You fvcking fix this right the fvck now !... You do not wait any more days to lay down rules for this..


----------



## tech-novelist (May 15, 2014)

SecondTime'Round said:


> This is not a testament to my "hotness" or desirability, but I'm 43 years old and I can think of exactly one single man I've been friends with in my adult life who never expressed an interest in me or made me feel like he would be "open" to something, and that one person is a completely asexual man by his own description.


Yes, that sounds about right. Most women are attractive enough for most men to desire.

The converse is not true, of course.


----------



## the guy (Aug 3, 2010)

technovelist said:


> This is a very bad situation.
> 
> The fact that you have children makes it much worse, as that limits your ability to tell her to take a hike if it comes to that.
> 
> .


Kids or no kids, you need the confidence to show her you will not control her and you will not sit by and tolerate her behavior either.

It will always be her choice in excepting the protection you have to offer or be single parent.

I think you show her her new reality if this continues by asking her to leave and tell her to take the kids for the week end and you will have them on the week day.

Ask for her to giving any joint credit cards back cuz you will be seperating all the accounts.

Currentlt this is not about whether you think she is cheating or not, it's about what she wants and if she wants to be single and chat with male friends and go out , then she can have that.

Just like you can find a women that is in to you and chat with you and send you selfies.

BTW..sorry you are married to a women that has to get buzzed to have sex with you. Might be time to grant your wife her freedom so you can go find another wife and step mother for your boys.


----------



## eric1 (Apr 10, 2015)

This isn't even a borderline affair. 

This is an affair. If it wasn't she wouldn't have hidden it from you initially and certainly wouldn't have reacted by turning up the heat, so to say 


Sent from my iPhone using Tapatalk


----------



## Marc878 (Aug 26, 2015)

Fredbob said:


> My wife and I have been married for 5 years and together for 11. We have two boys and the 1st was at a very young age. We have a pretty good marriage but what has been going on has been making me uncomfortable.
> 
> So a couple months ago she started her clinicals and in the short time has become friends with several in her class.
> 
> ...


Ah, the "trust me". Famous last words. You and her need to read Not Just Friends. No good will come out of this "trust me"


----------



## NoChoice (Feb 12, 2012)

OP,
First may I clarify something for you by inquiring what you considered when you took your marriage vows? Did you expect life to remain, for the most part, like it had been while single? Did you agree to SHARE your life with another individual and she hers with you? Please explain how one spouse can "snoop" on the other. Marriage is a partnership of the highest magnitude and even more than that, it is a blending of two lives into one. If you were in business with someone who was behaving suspiciously would you consider it "snooping" to check financial records of your business? Would it not be your right to know what the partner is doing?

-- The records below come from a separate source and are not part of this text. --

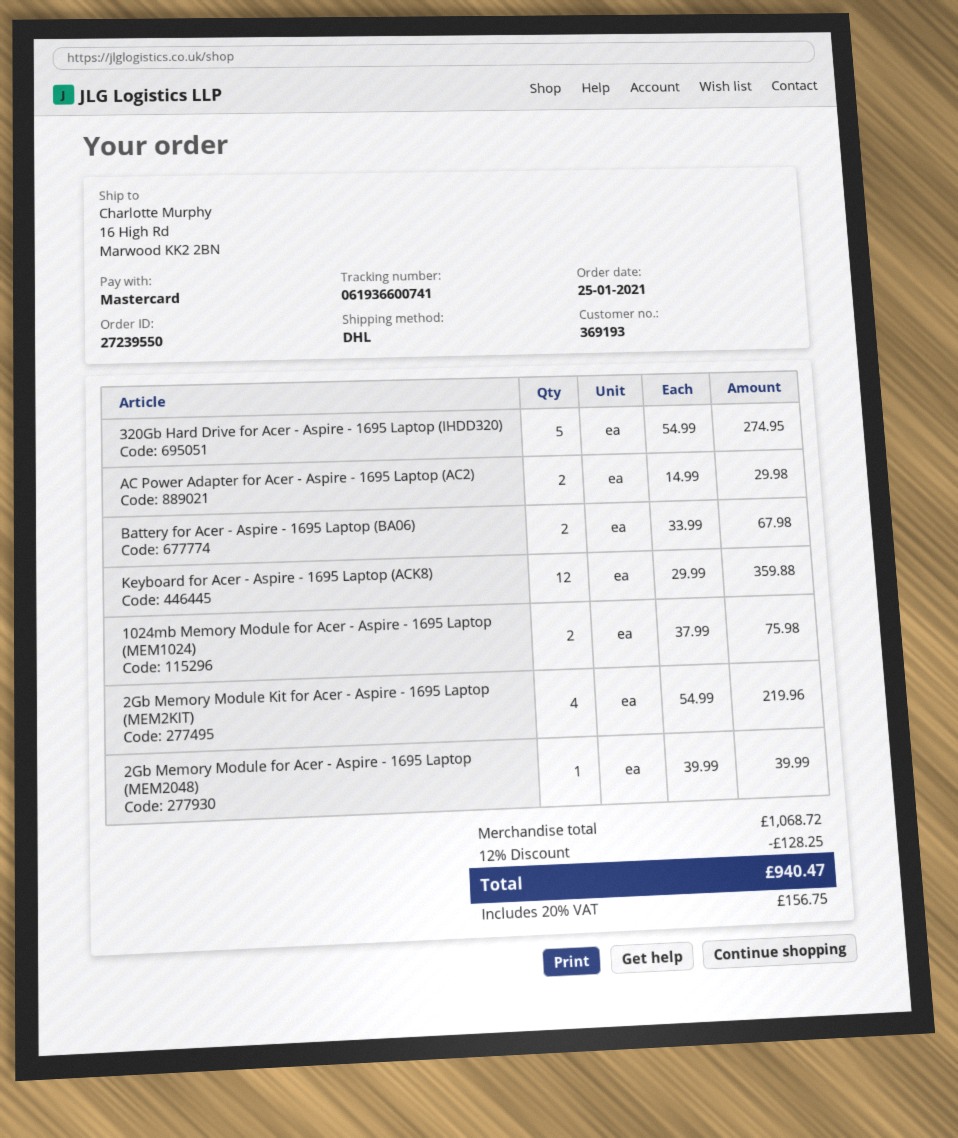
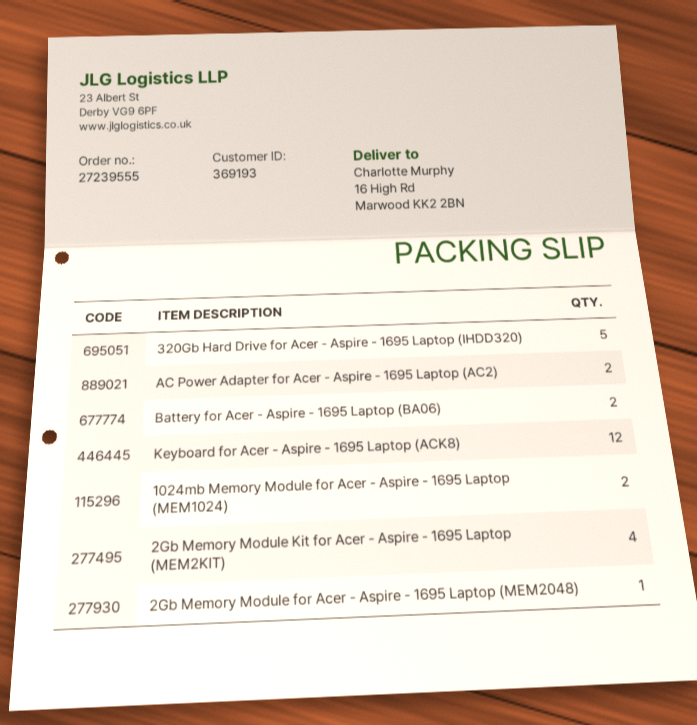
order number: 27239550 -> 27239555

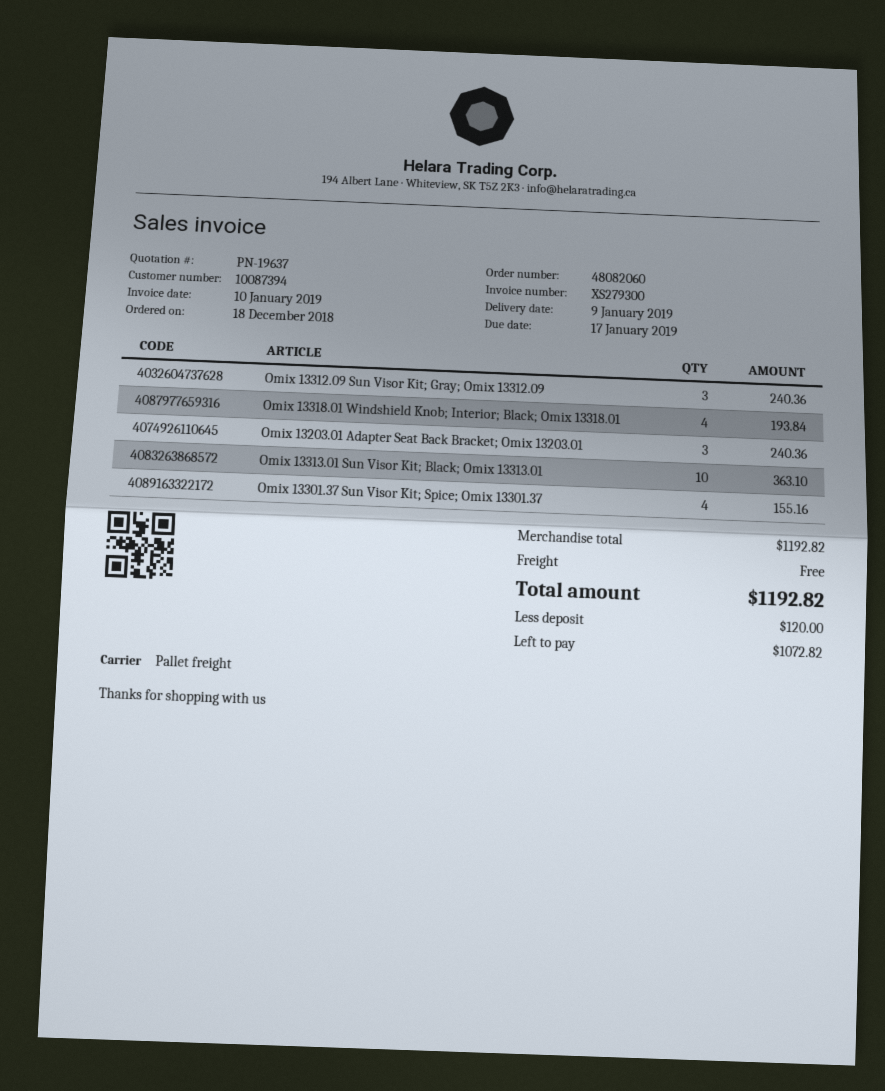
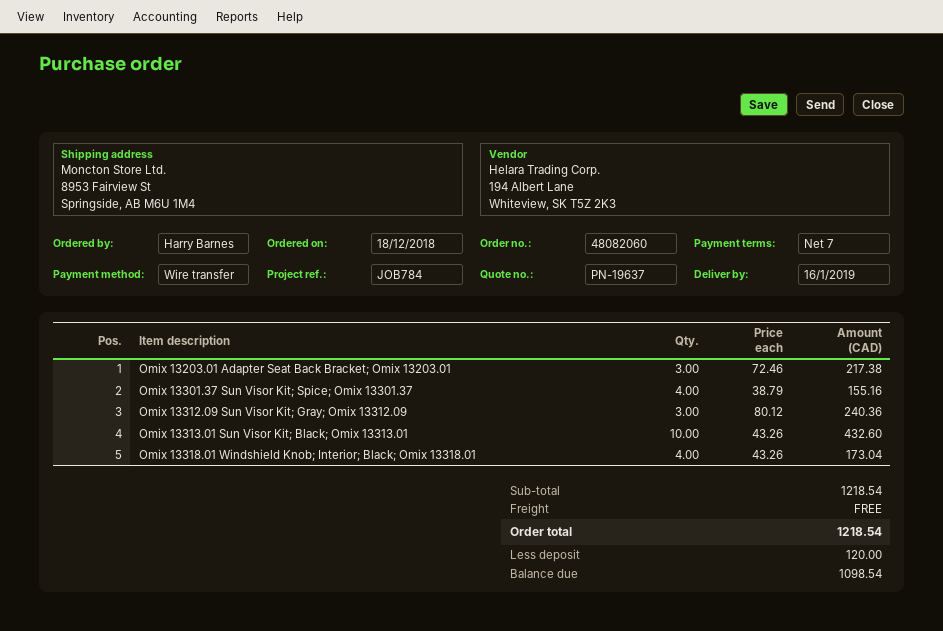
delivery date: 2019-01-09 -> 2019-01-16
Omix 13318.01 Windshield Knob; Interior; Black; Omix 13318.01: 4 for 193.84 -> 4 for 173.04
Omix 13203.01 Adapter Seat Back Bracket; Omix 13203.01: 3 for 240.36 -> 3 for 217.38
Omix 13313.01 Sun Visor Kit; Black; Omix 13313.01: 10 for 363.10 -> 10 for 432.60
subtotal: 1192.82 -> 1218.54
total: 1192.82 -> 1218.54
balance: 1072.82 -> 1098.54

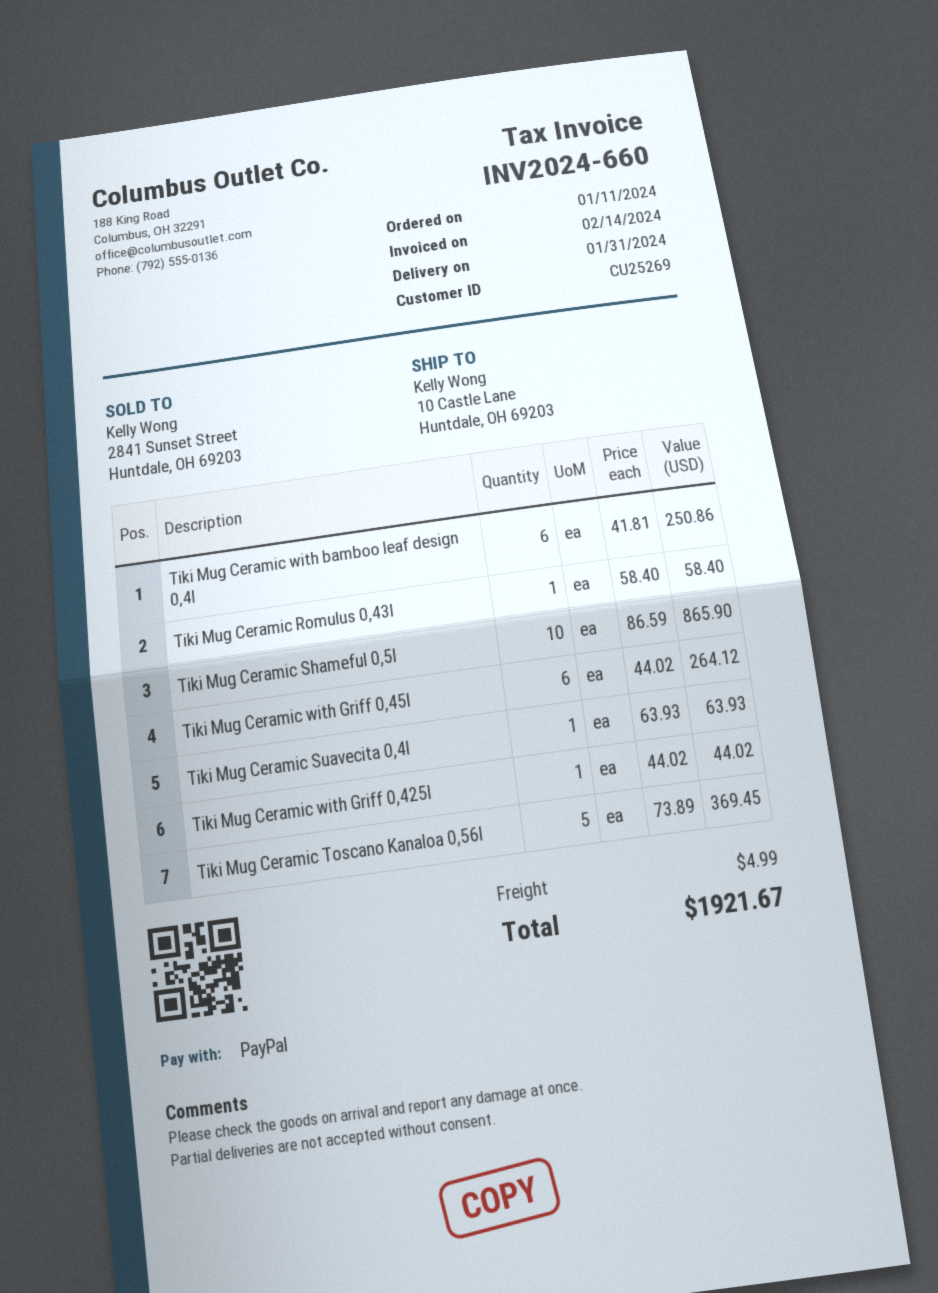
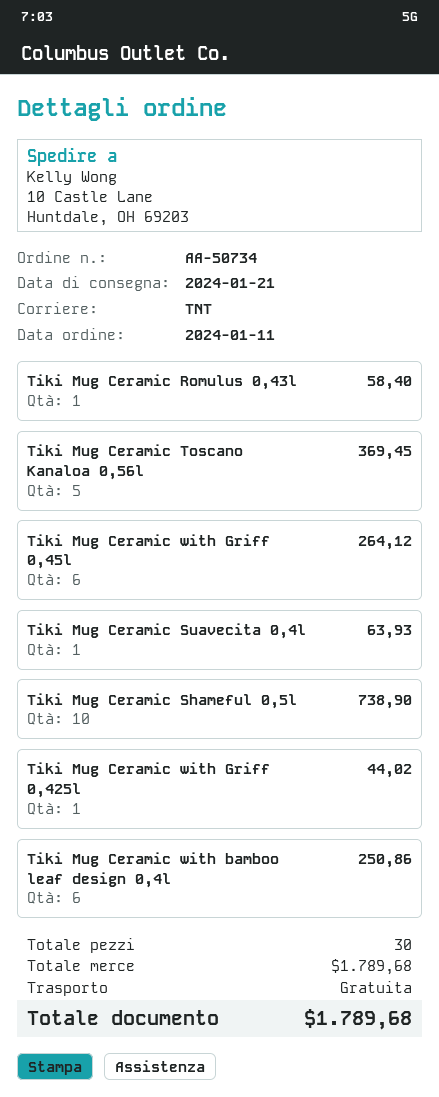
delivery date: 2024-01-31 -> 2024-01-21
Tiki Mug Ceramic Shameful 0,5l: 10 for 865.90 -> 10 for 738.90
shipping: 4.99 -> 0.00
total: 1921.67 -> 1789.68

If the partner did not want you knowing what they were doing then they should never have entered into the partnership. Additionally, why would your partner need to conduct business secretively? What would be the partners end game in trying to conduct covert dealings. Do you think that would be something they should be doing within the parameters of the partnership? You and your wife are individuals sharing one life, the most intimate of all partnerships. Do you not have a right to protect and preserve that life? Therefore, "snooping" is not possible in a marriage mainly because neither partner should have any "secrets" that could be "snooped".

So, that being established, you now have gleaned information that is very troubling. If your wife cared for you in the way a wife should then your angst over her interactions with this young man would be enough to make her cease it immediately. Her concern for this near stranger would be far and away superseded by her love and commitment to you. It is not, why? You can ask yourself this question but you cannot know absolutely so the obvious next step is to ask her. What is so important about her interaction with this OM that it overrides her vows, her love for you and jeopardizes your future together by causing significant unease in your marriage?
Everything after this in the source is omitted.